Snap18 July 2018Updated 10 months ago

Poland: Strong production shows eurozone soft patch may be over

In the second quarter, the Polish economy delivered two positive production surprises in a row. We estimate that GDP grew by a very solid 5.3-5.4% year on year in that period vs 5.2% YoY in the previous quarter

Industrial production accelerated in June by 6.8% YoY vs 5.4% YoY in May, slightly above consensus expectations (6.3% YoY). More importantly, this is the second positive production surprise in a row. On a seasonally-adjusted basis, a slight deceleration was recorded (from 7.7%YoY to 6.3% YoY).

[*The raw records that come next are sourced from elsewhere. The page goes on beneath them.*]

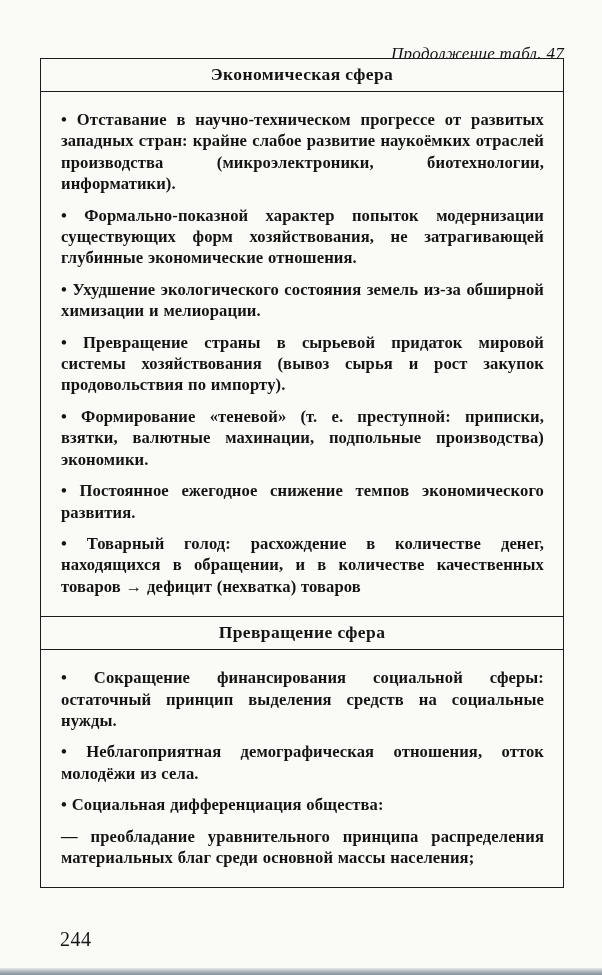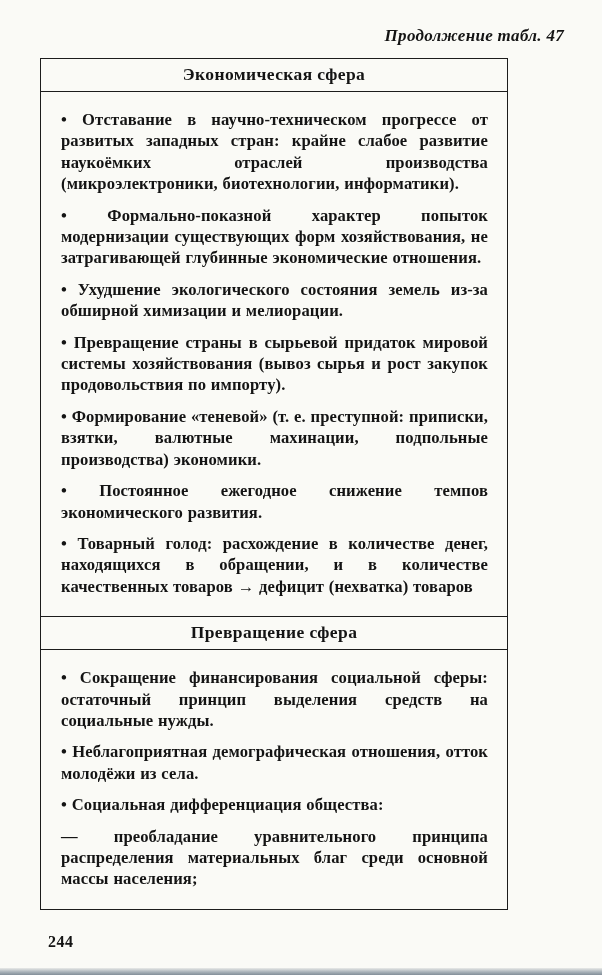--- a/index.html
+++ b/index.html
@@ -17,10 +17,10 @@
   }
   .running-head {
     position: absolute;
-    top: 26px;
+    top: 44px;
     right: 38px;
     font-style: italic;
-    font-weight: bold;
+    font-weight: normal;
     font-size: 17px;
     letter-spacing: 0.3px;
   }

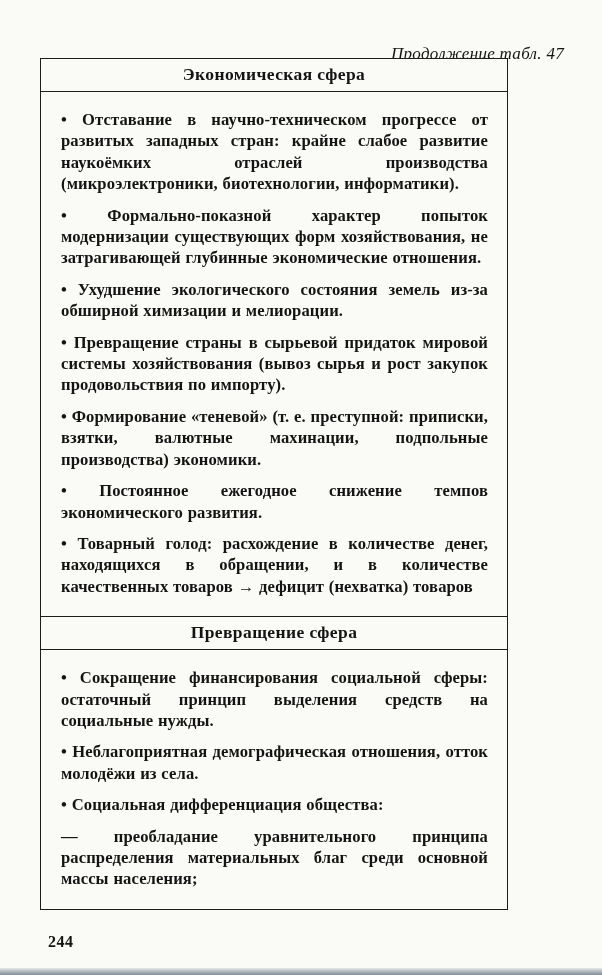--- a/index.html
+++ b/index.html
@@ -28,7 +28,7 @@
     position: absolute;
     left: 40px;
     top: 58px;
-    width: 468px;
+    width: 524px;
     border: 1.5px solid #1c1c1c;
     background: #fafaf6;
     box-sizing: border-box;

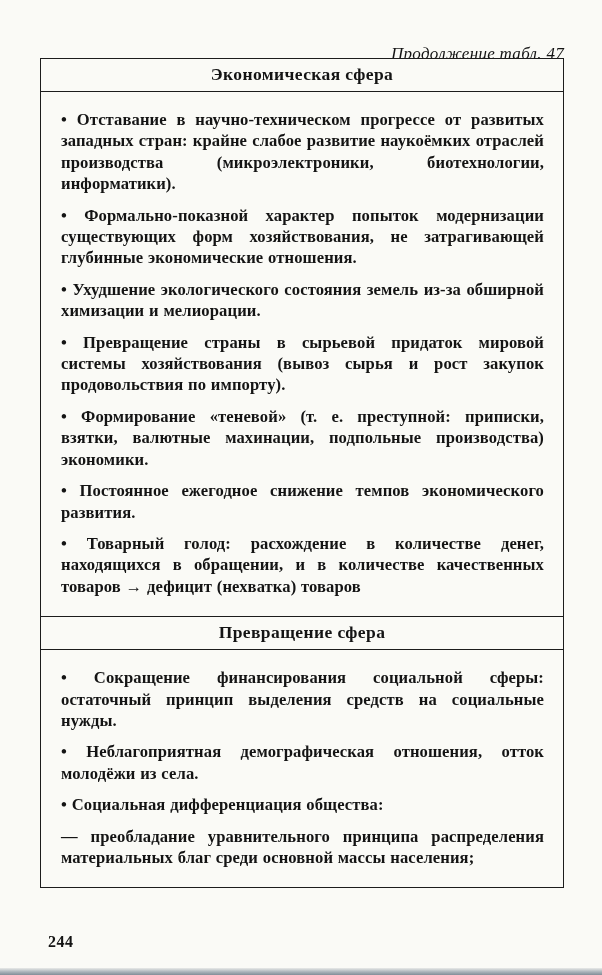--- a/index.html
+++ b/index.html
@@ -60,10 +60,10 @@
   }
   .page-number {
     position: absolute;
-    left: 48px;
+    left: 60px;
     bottom: 24px;
-    font-size: 16px;
-    font-weight: 700;
+    font-size: 20px;
+    font-weight: 400;
     letter-spacing: 0.5px;
   }
   .scan-edge {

There are strong local drivers behind the sound production reading in June:

  • The contribution of the energy sector and other utilities was high at 1pp.
  • Construction-related sectors outperformed other areas.

But importantly, the performance of the automotive sector improved (9.5% YoY in June) after a very weak 1Q18, which shows the eurozone soft patch is probably over.

At the same time, construction output delivered a positive surprise, accelerating further from 20.8%r/r to 24.7%r/r (above the market consensus at 20.2%YoY). The surprise was due to building construction (which includes residential buildings), with the growth rate increasing from 16.6% YoY to 33.6% YoY. Given the historically high number of building permits for residential dwellings and the sharp rise of EU fund payments in the second half of June, construction should remain solid in the second half of the year.


GDP (%YoY) in 2Q18

ING forecast

After today’s reading, we estimate 2Q18 GDP at 5.3-5.4% YoY, slightly above the 1Q18 reading (5.2%YoY).

We still see slightly lower GDP dynamics in 2H18 but this is mainly due to base effects. The main risk for expansion in the Polish economy i.e. an extension of the eurozone soft patch is likely to disappear in the second half. Poland remains a significant part of the German supply chain and evidence from leading indicators points to improvement there.